Mexborough & Swinton Times – Friday 02 September 1892

A Strange Story from Conisborough

George Woodhead, labourer, was charged with having stolen one or more coal bags belonging to George Appleyard of Conisborough.

The prosecutor said the prisoner, on 6th of August was engaged at his farm. He identified one of the missing bags, and had not given prisoner permission to take it.

On Monday he was shown some bags by the police at Rotherham, and several more of his bags were missing. He saw the prisoner at Rotherham. He said he did not take the bags but that a fellow workmen did, and that the man put them in his basket in his way home, and that was how they got to his house.

Prisoner: You have known me for 16 or 17 years. Did you ever know me to do any harm? You have only known me as a hard-working man.

Prosecutor: You have never been on the premises before.

Prisoner: You know my character.

PC Cattley said he received the prisoner into his custody at Rotherham, from the borough police, and charged him with stealing the bags from Mr Appleyard and he said “I did not take them.”

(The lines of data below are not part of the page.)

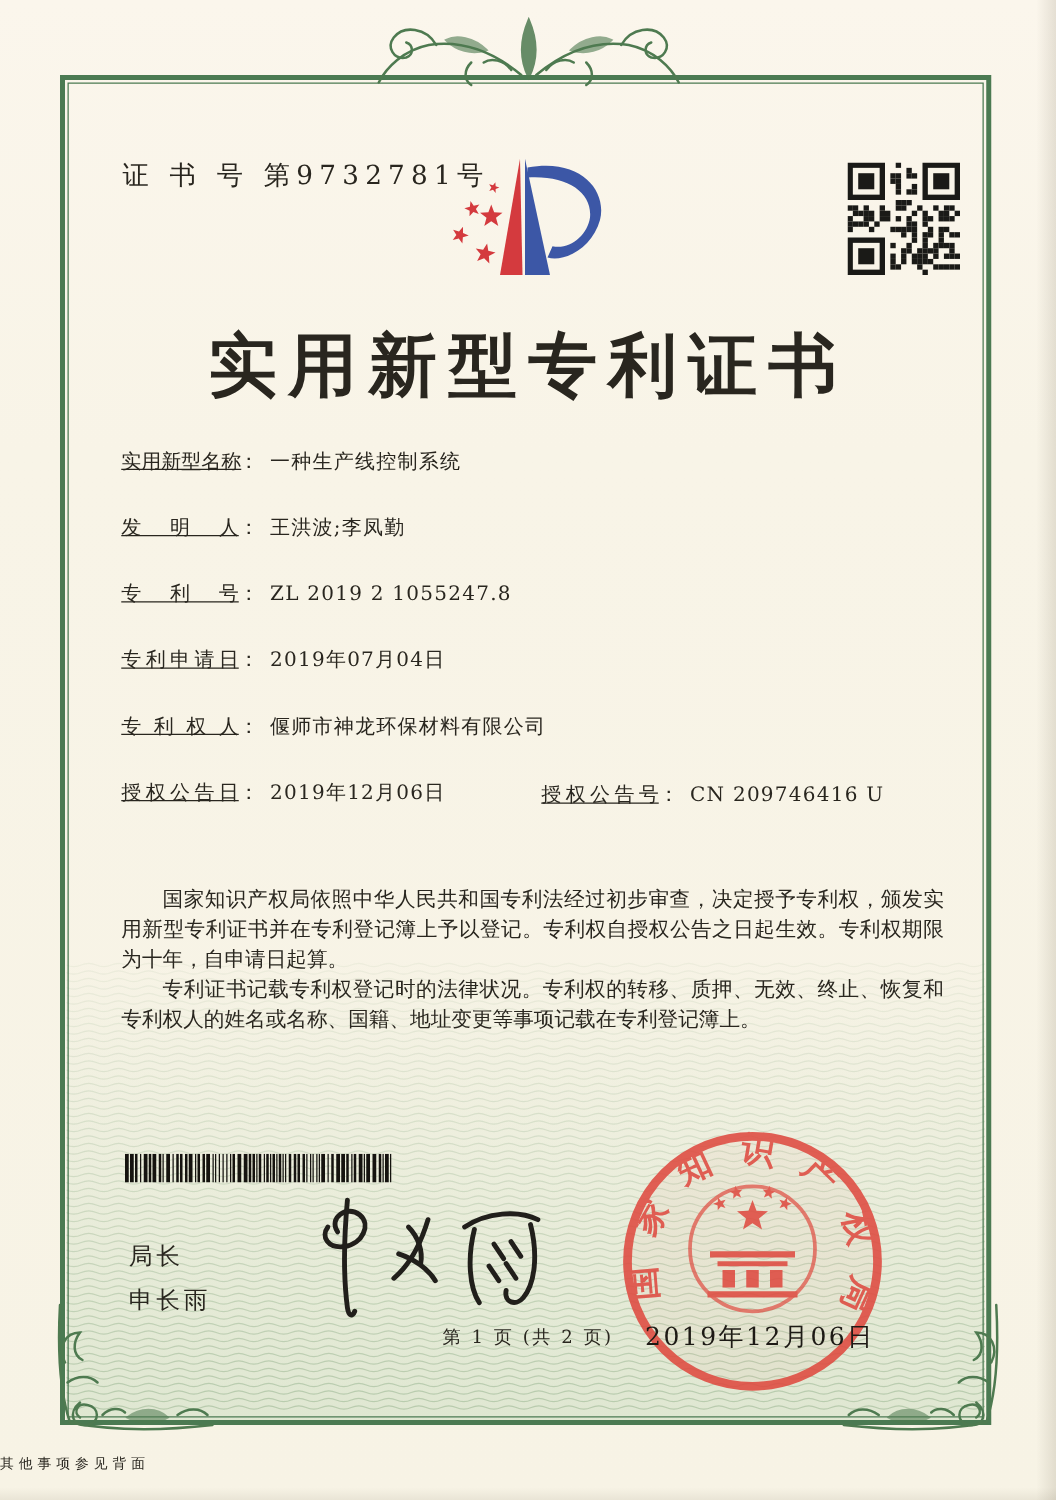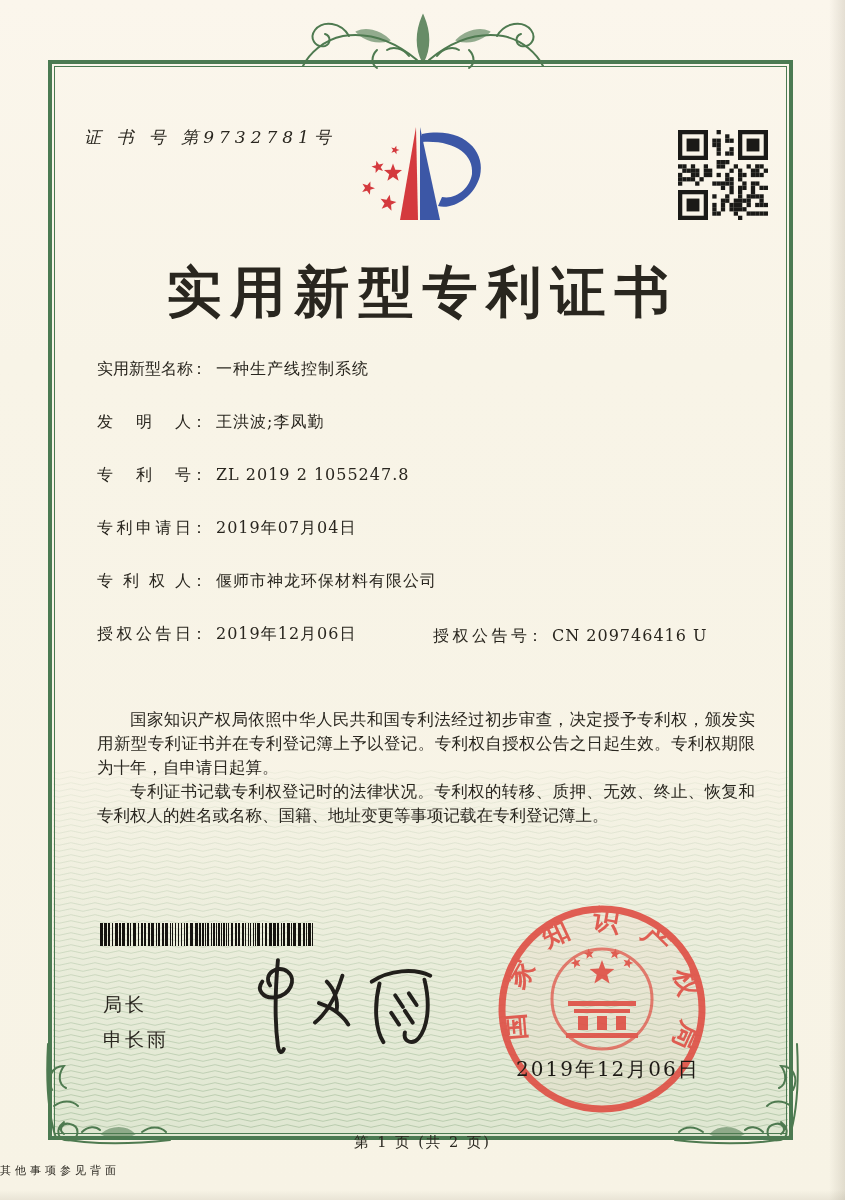--- a/index.html
+++ b/index.html
@@ -17,7 +17,7 @@
     background:linear-gradient(180deg,rgba(210,226,201,0) 0%,rgba(206,223,196,0.35) 55%,rgba(203,221,193,0.55) 100%);}
   .waves{left:53px;top:768px;}
   
-  .cert-no{left:84px;top:126px;font-size:17px;letter-spacing:5px;white-space:nowrap;font-style:italic;}
+  .cert-no{left:98px;top:126px;font-size:21px;letter-spacing:5px;white-space:nowrap;}
   .logo{left:352px;top:122px;}
   .qr{left:678px;top:130px;}
   .title{left:0;right:0;top:256px;text-align:center;font-size:55px;font-weight:bold;letter-spacing:9px;white-space:nowrap;}

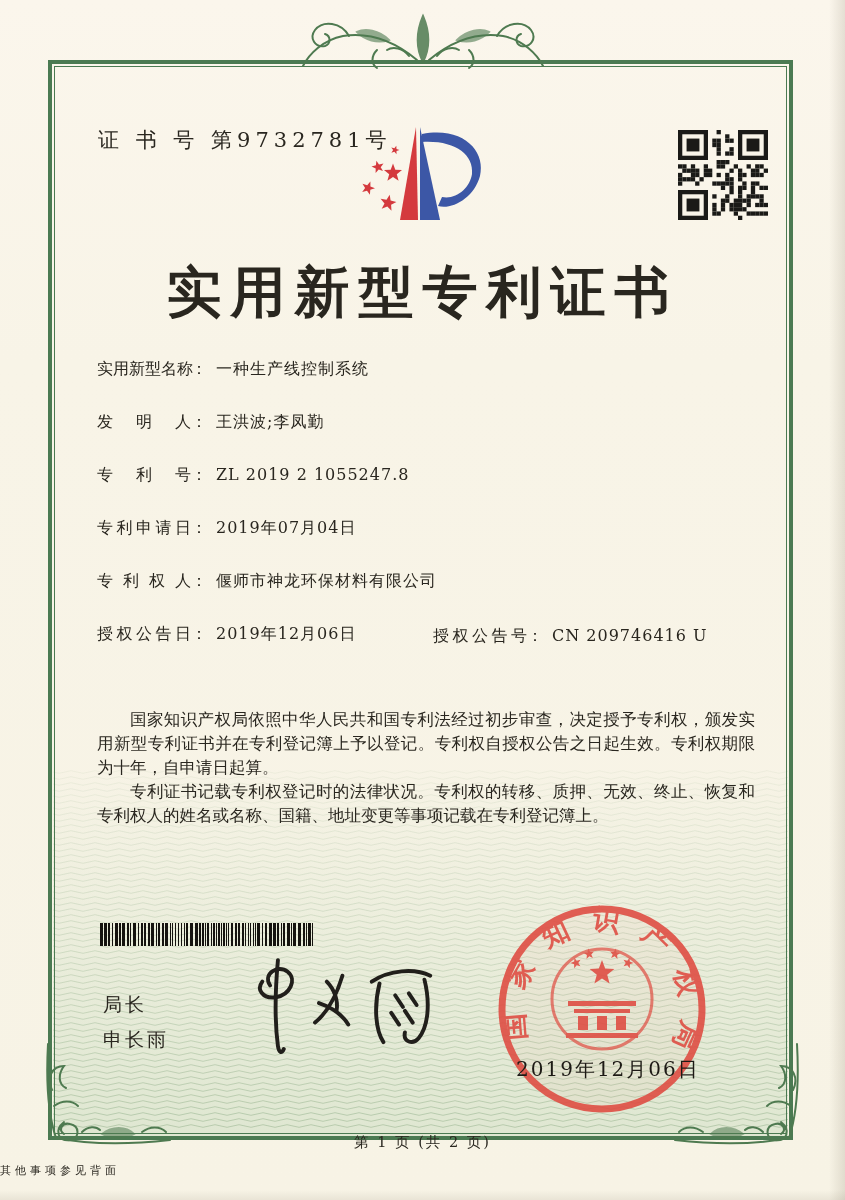--- a/index.html
+++ b/index.html
@@ -24,7 +24,7 @@
   
   .fields{left:97px;top:360px;width:660px;font-size:16px;}
   .frow{position:relative;height:17px;margin-bottom:36px;white-space:nowrap;line-height:17px;}
-  .lbl{display:inline-block;width:94px;text-align:justify;text-align-last:justify;vertical-align:top;}
+  .lbl{display:inline-block;width:94px;text-align:justify;text-align-last:justify;vertical-align:top;text-decoration:underline;}
   .colon{display:inline-block;vertical-align:top;}
   .val{display:inline-block;margin-left:9px;vertical-align:top;letter-spacing:1px;}
   .g2{position:absolute;left:336px;top:2px;white-space:nowrap;}

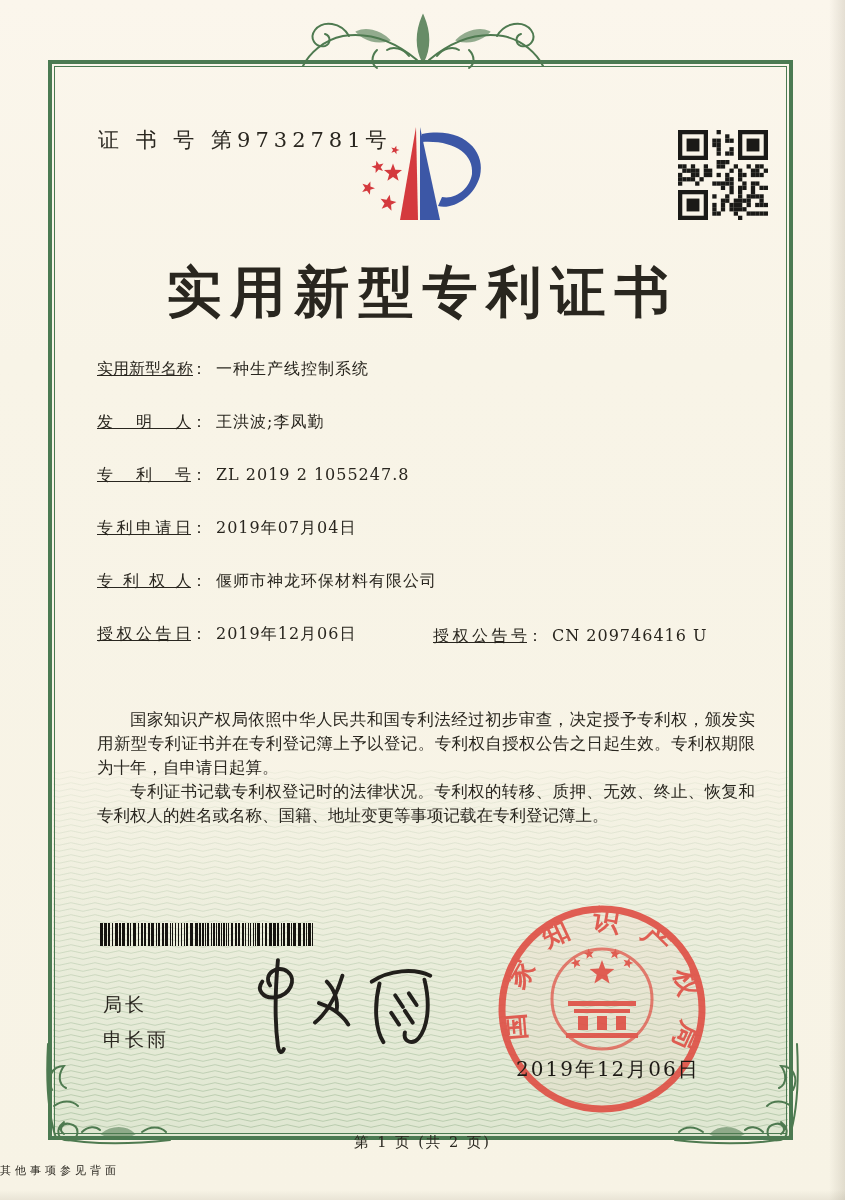--- a/index.html
+++ b/index.html
@@ -38,7 +38,7 @@
   .signature{left:233px;top:950px;}
   .seal{left:494px;top:901px;}
   .seal-date{left:516px;top:1056px;width:200px;font-size:20px;letter-spacing:2px;white-space:nowrap;color:#1d1a15;}
-  .page-info{left:0;right:0;top:1133px;text-align:center;font-size:14.5px;letter-spacing:2px;}
+  .page-info{left:0;right:0;top:1060px;text-align:center;font-size:14.5px;letter-spacing:2px;}
   .back-note{left:0;right:0;top:1163px;text-align:left;font-size:11px;letter-spacing:4px;}
   
   .ornament-top{left:297px;top:10px;}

The prisoner pleaded that he had a man and his wife and child living with him in lodgings. This man had one of the missing bags and something in it but he did not know what. He was at Mr Appleyards’. Because he did not pay for the lodgings my missus said to him: “If you don’t pay any money you will have to go.” I thought I would not disturb the man at the time because his child died and he had to apply to the parish for a coffin. When the child had been put nicely out of the way by missis said to the man, “You will have to take notice and get another place.” On Wednesday he said to me, “I will do thee one before I go.” I said I did not know what he meant and he said, “You have no more sense than a goose.” He also said that I should hear about it that day week.

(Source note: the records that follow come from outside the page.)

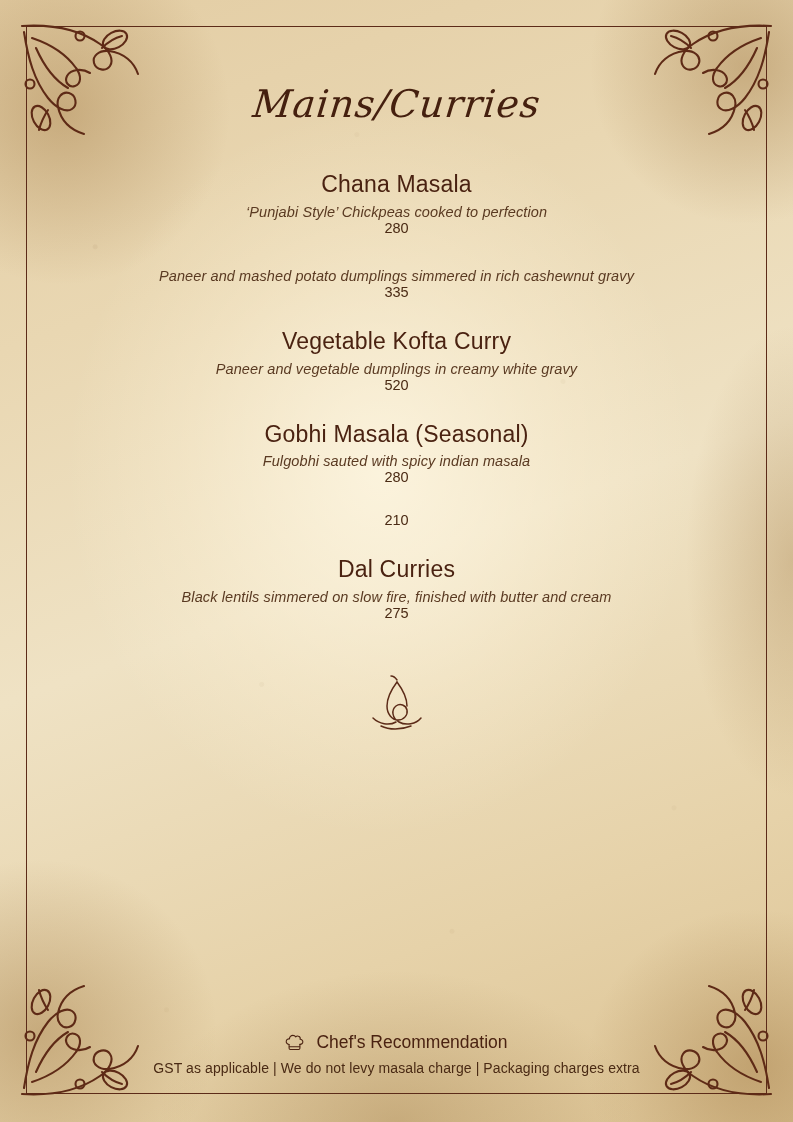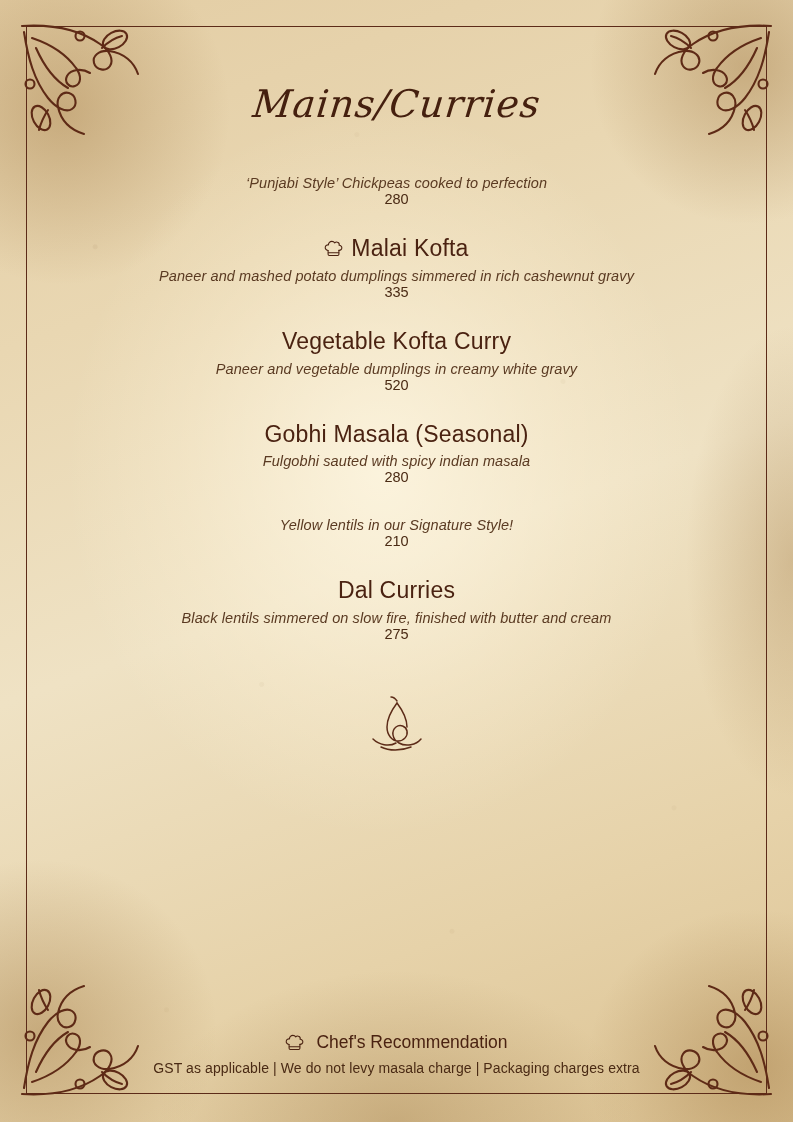--- a/index.html
+++ b/index.html
@@ -240,6 +240,9 @@
     <div class="items">
 
       <div class="item">
+        <div class="item-name">
+          <span>Chana Masala</span>
+        </div>
         <div class="item-desc">‘Punjabi Style’ Chickpeas cooked to perfection</div>
         <div class="item-price">280</div>
       </div>

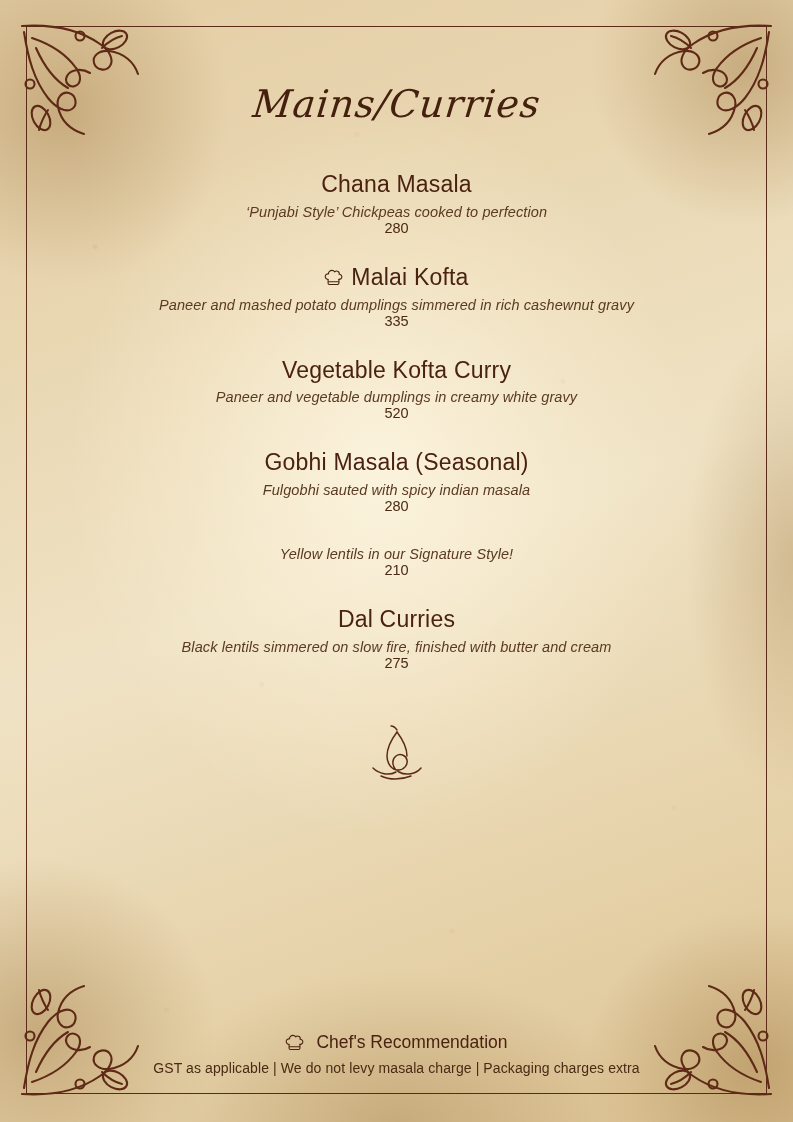--- a/index.html
+++ b/index.html
@@ -248,16 +248,6 @@
       </div>
 
       <div class="item">
-        <div class="item-name">
-          <span class="chef-icon">
-            <svg viewBox="0 0 24 22" fill="none" stroke="currentColor" stroke-width="1.4" stroke-linecap="round" stroke-linejoin="round">
-              <path d="M5 13.5 C2.2 13 0.8 11 1.4 8.8 C1.9 6.9 3.8 5.9 5.5 6.4 C5.4 3.8 7.4 1.8 10 1.8 C11.5 1.8 12.8 2.5 13.6 3.7 C14.5 2.7 15.9 2.3 17.2 2.8 C18.9 3.4 19.8 5.2 19.3 6.9 C21.3 6.8 22.9 8.4 22.8 10.3 C22.7 12.2 21 13.6 19 13.4"></path>
-              <path d="M5 13.5 L5 18.5 C5 19.4 5.7 20 6.6 20 L17.4 20 C18.3 20 19 19.4 19 18.5 L19 13.4"></path>
-              <path d="M5.4 16.6 L18.7 16.6"></path>
-            </svg>
-          </span>
-          <span>Malai Kofta</span>
-        </div>
         <div class="item-desc">Paneer and mashed potato dumplings simmered in rich cashewnut gravy</div>
         <div class="item-price">335</div>
       </div>

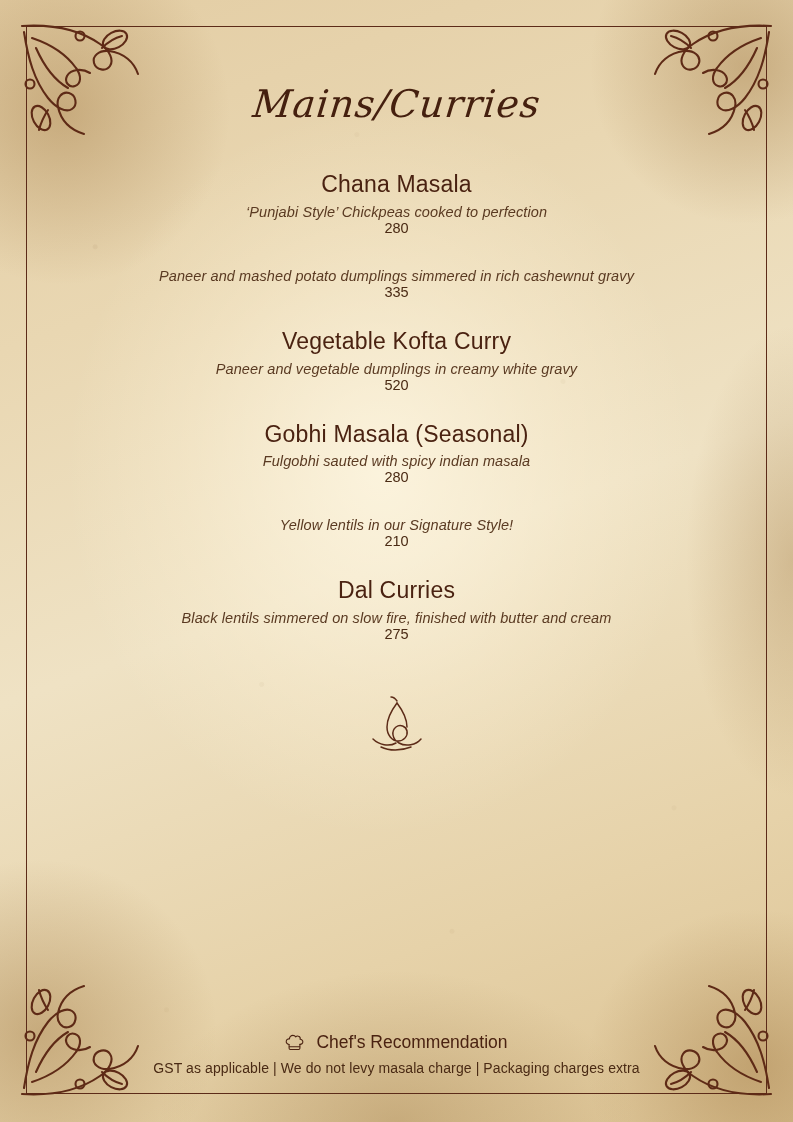--- a/index.html
+++ b/index.html
@@ -269,7 +269,6 @@
       </div>
 
       <div class="item">
-        <div class="item-desc">Yellow lentils in our Signature Style!</div>
         <div class="item-price">210</div>
       </div>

On Monday last when I came home, Smedley had been about some bags and he had taken some of mine. He said I had been taking some bags. I denied this and said he could search the house if he liked. I said I did not know that I had one belonging to anyone but myself. He said he had been informed that I had and I said he could look and see. Suddenly he said the bags were under the bed foot. I said “if you know where they are you can fetch them” and he went to the place and found them.

That showed plainly he knew where he had put them. The reason the man was told to leave was because he owed me about £5 for victuals and clothing.

Superintendent Blake said the man seemed telling a straight tale.

The prisoner was remanded until Saturday, bail in the sum of £10 being allowed.